WHAT THIS TASK INVOLVES: Only the lines below from the one that contains "text-align: none ->" through the one that contains "font-style: none ->" should appear in your answer, exact and without pictures.

SOURCE DATA:
((
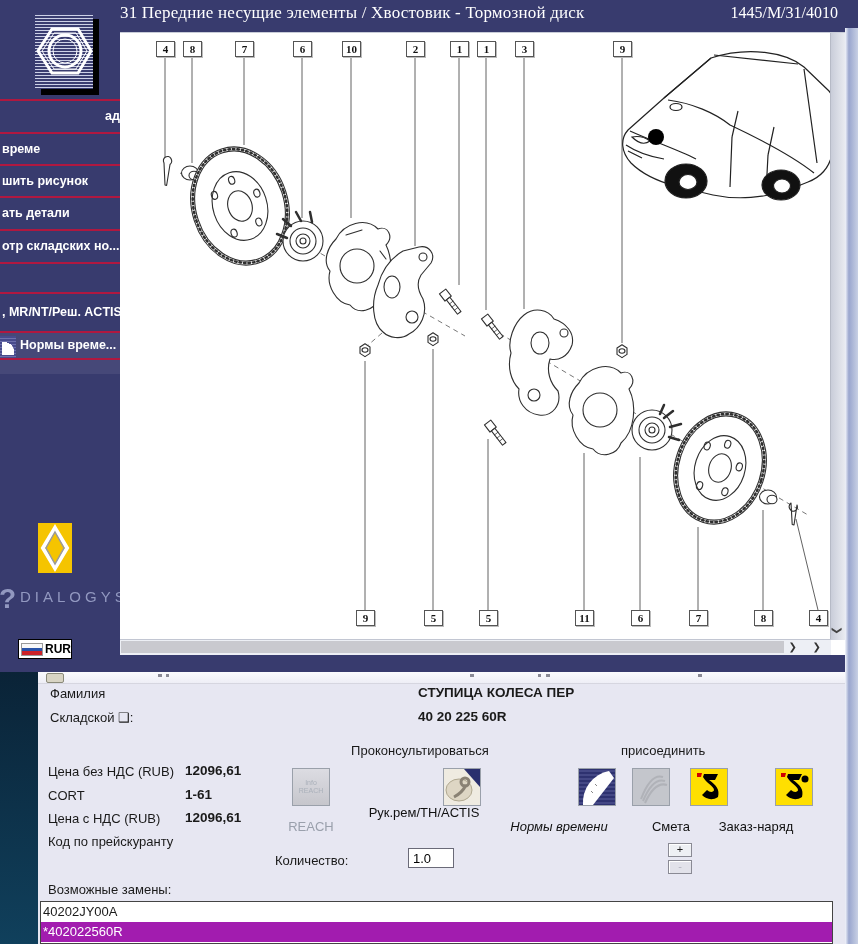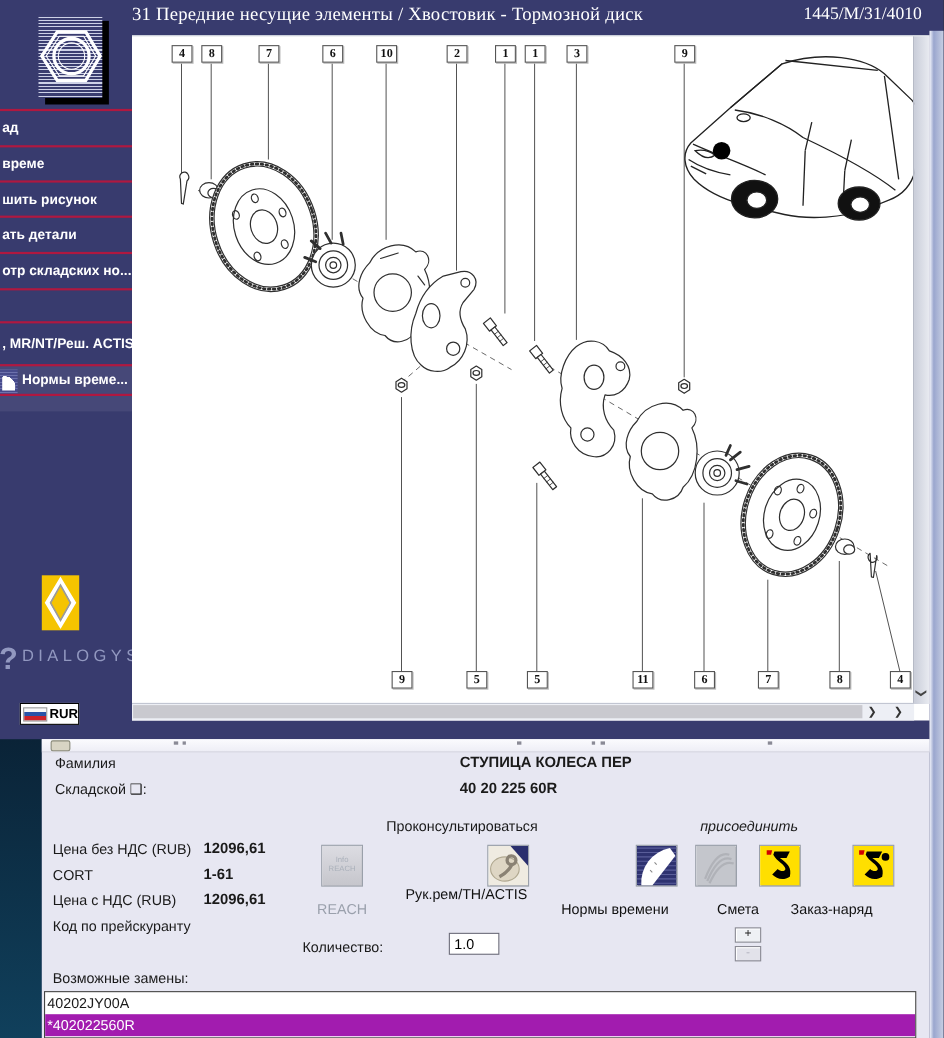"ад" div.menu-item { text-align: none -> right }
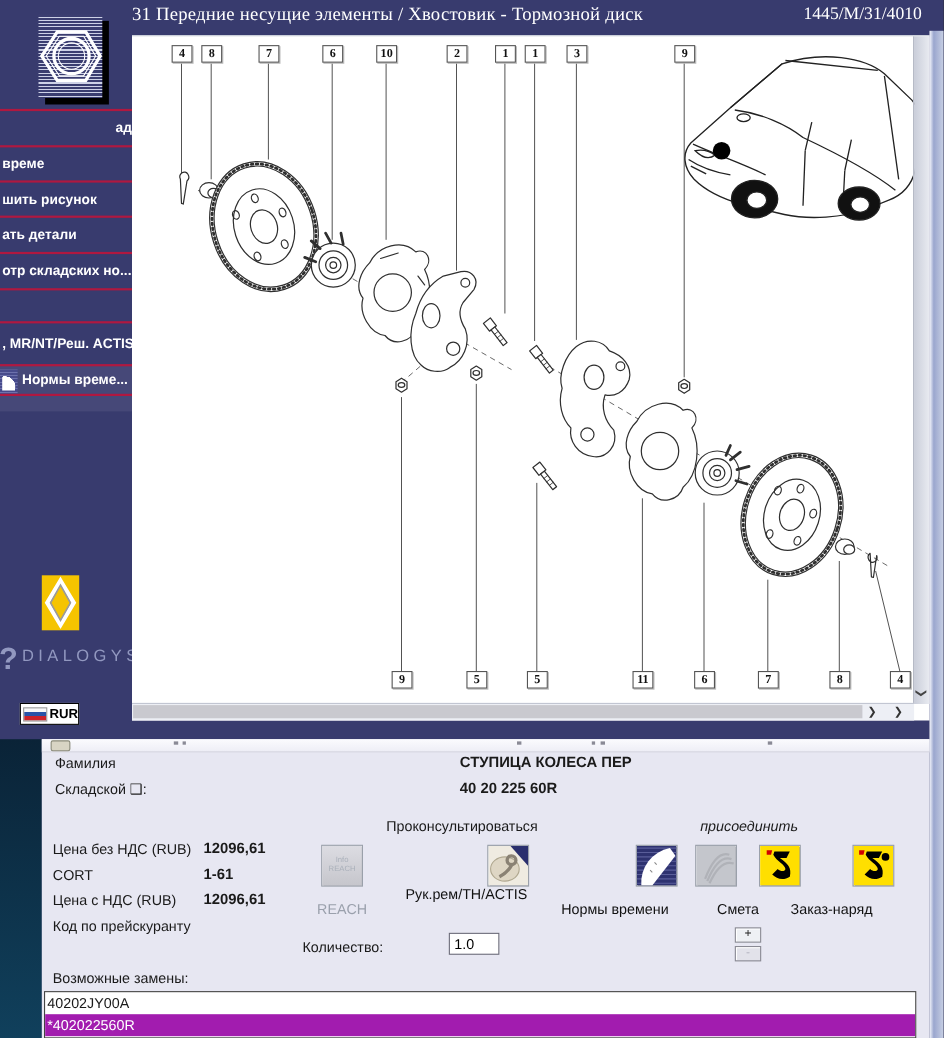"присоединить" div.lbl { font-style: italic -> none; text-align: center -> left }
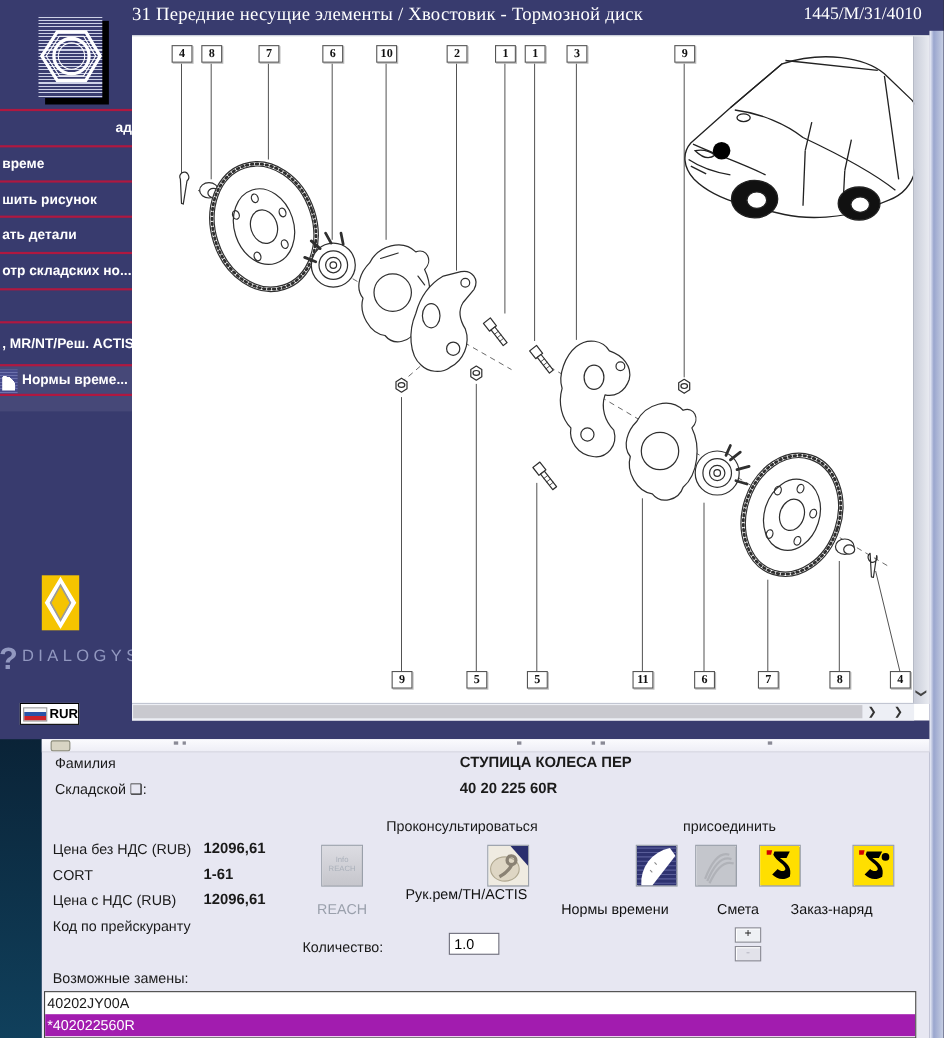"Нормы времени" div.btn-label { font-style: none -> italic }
))
((
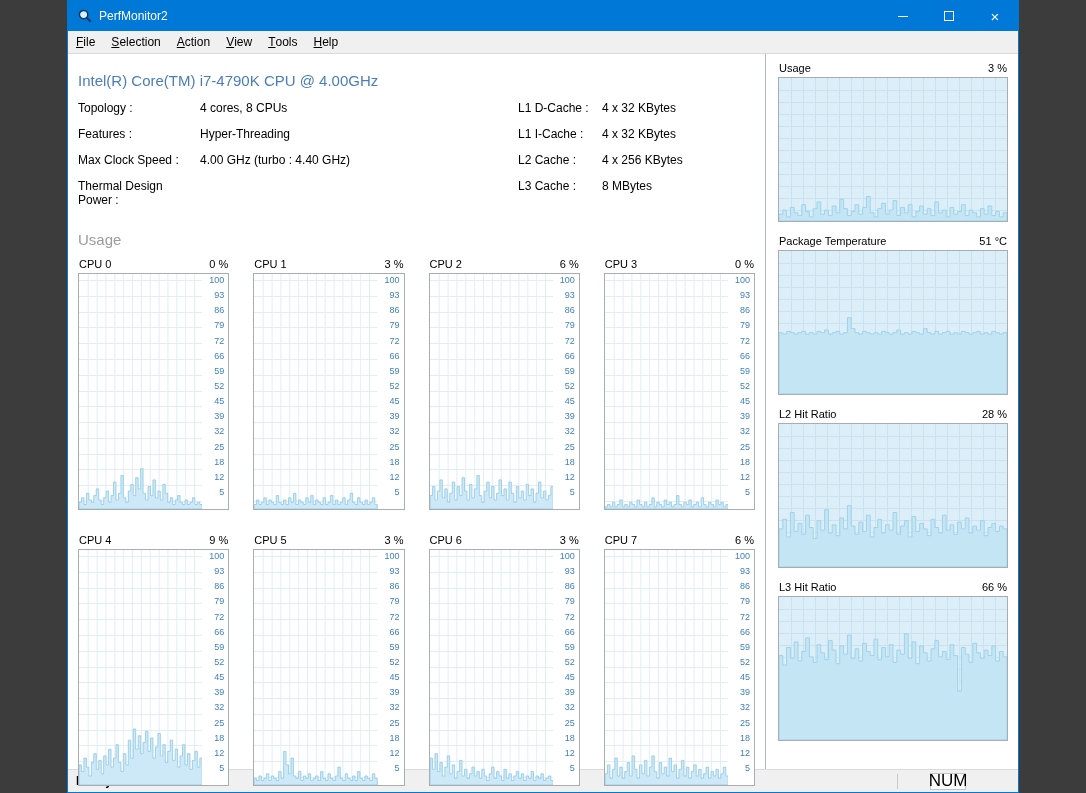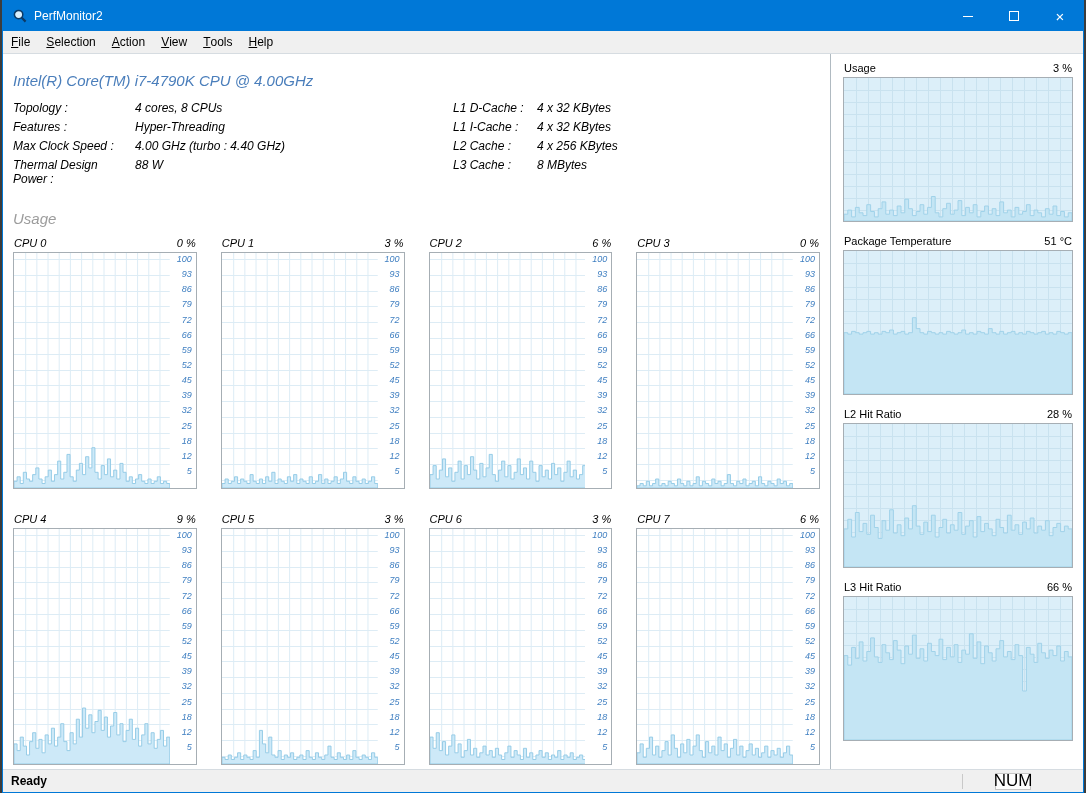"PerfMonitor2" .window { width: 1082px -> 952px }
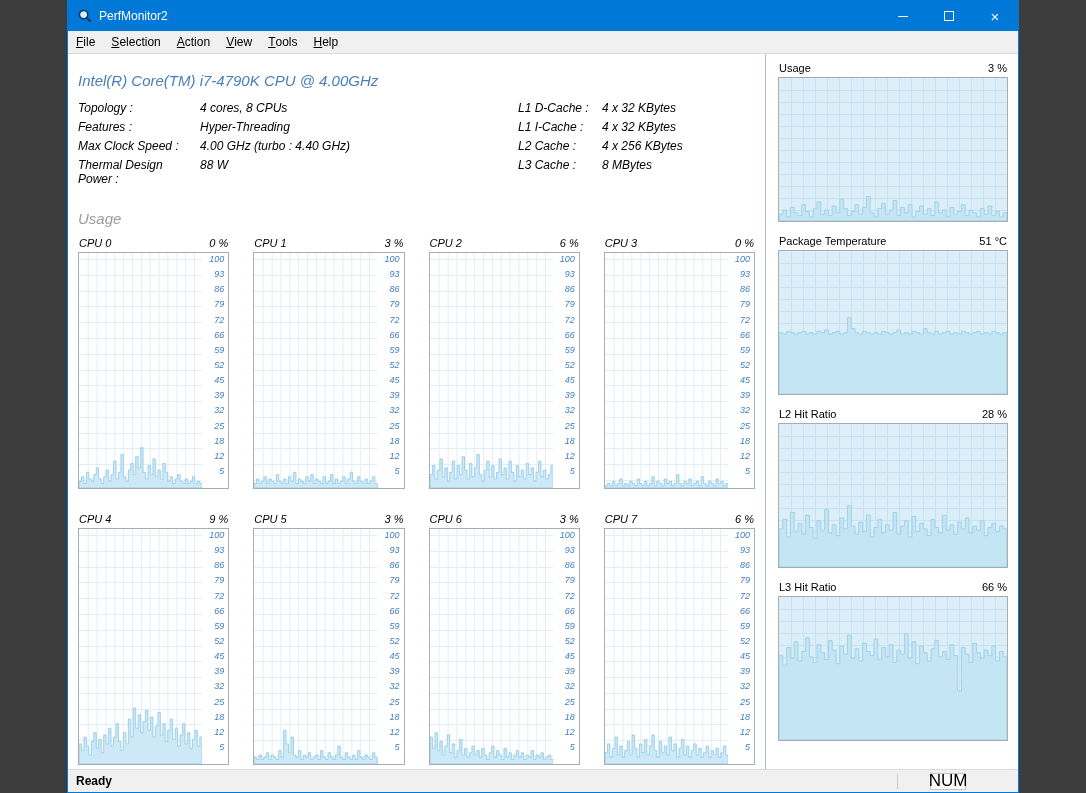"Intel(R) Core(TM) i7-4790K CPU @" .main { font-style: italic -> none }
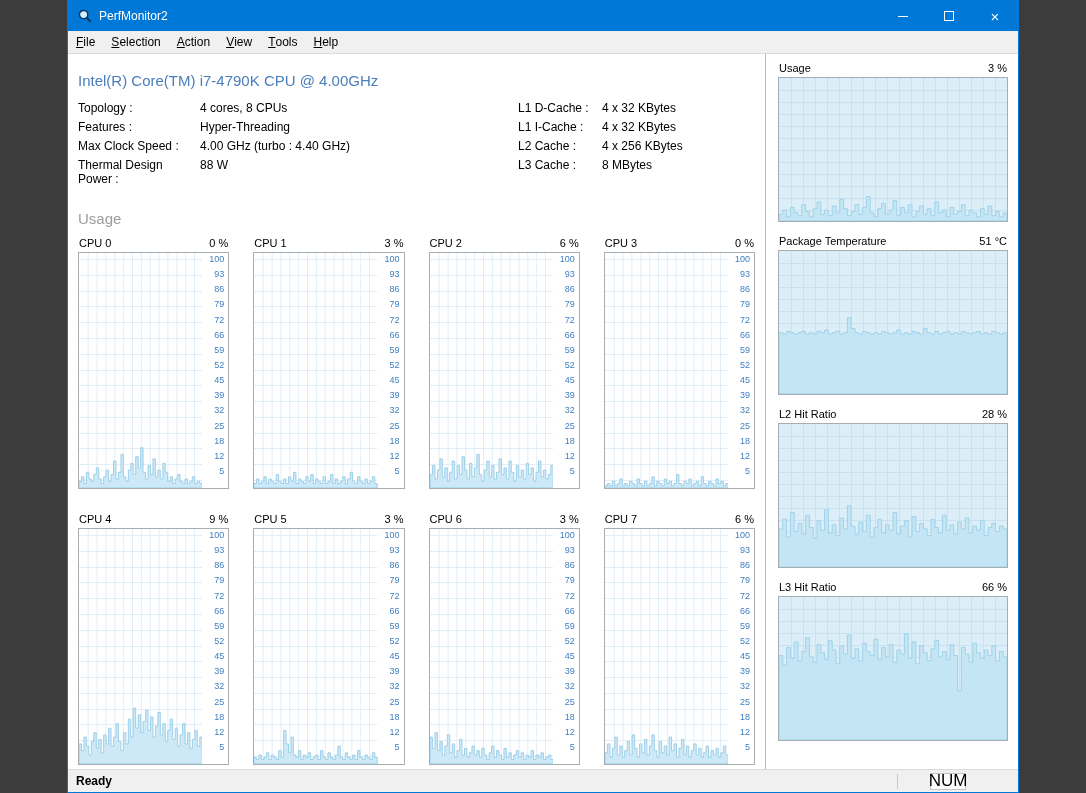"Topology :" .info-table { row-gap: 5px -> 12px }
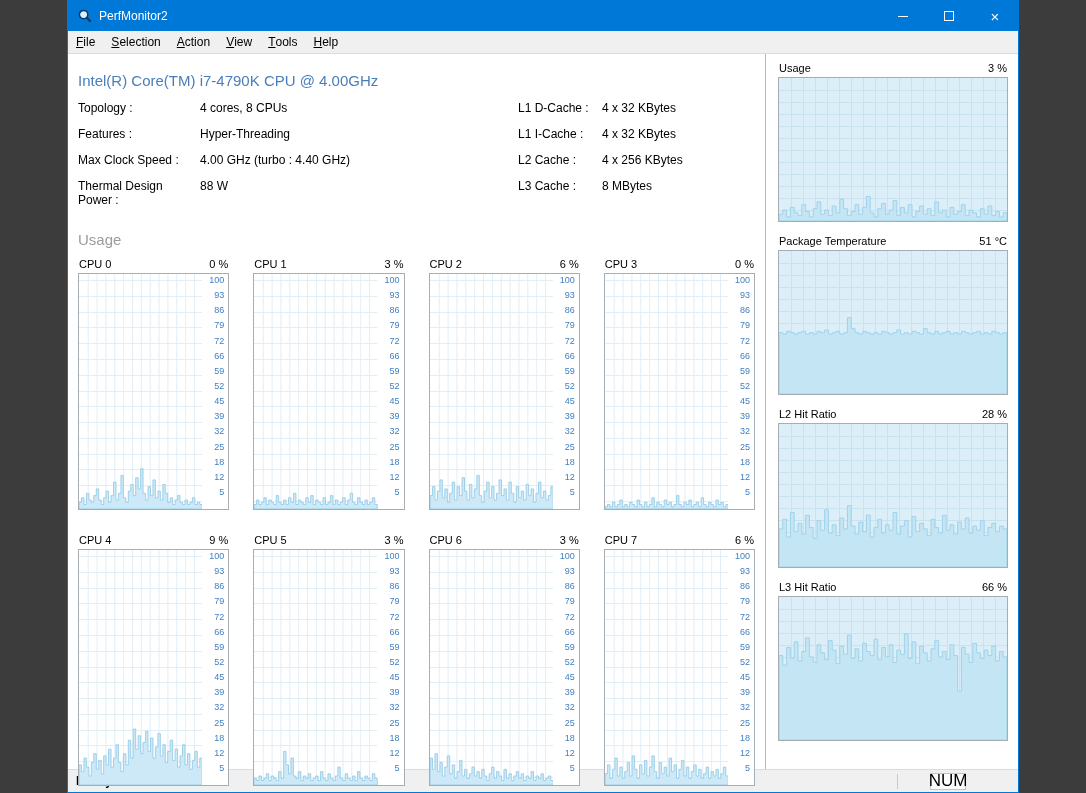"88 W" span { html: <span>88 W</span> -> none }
))
SOLUTION BELOW:
"ад" div.menu-item { text-align: none -> right }
"присоединить" div.lbl { font-style: italic -> none; text-align: center -> left }
"Нормы времени" div.btn-label { font-style: none -> italic }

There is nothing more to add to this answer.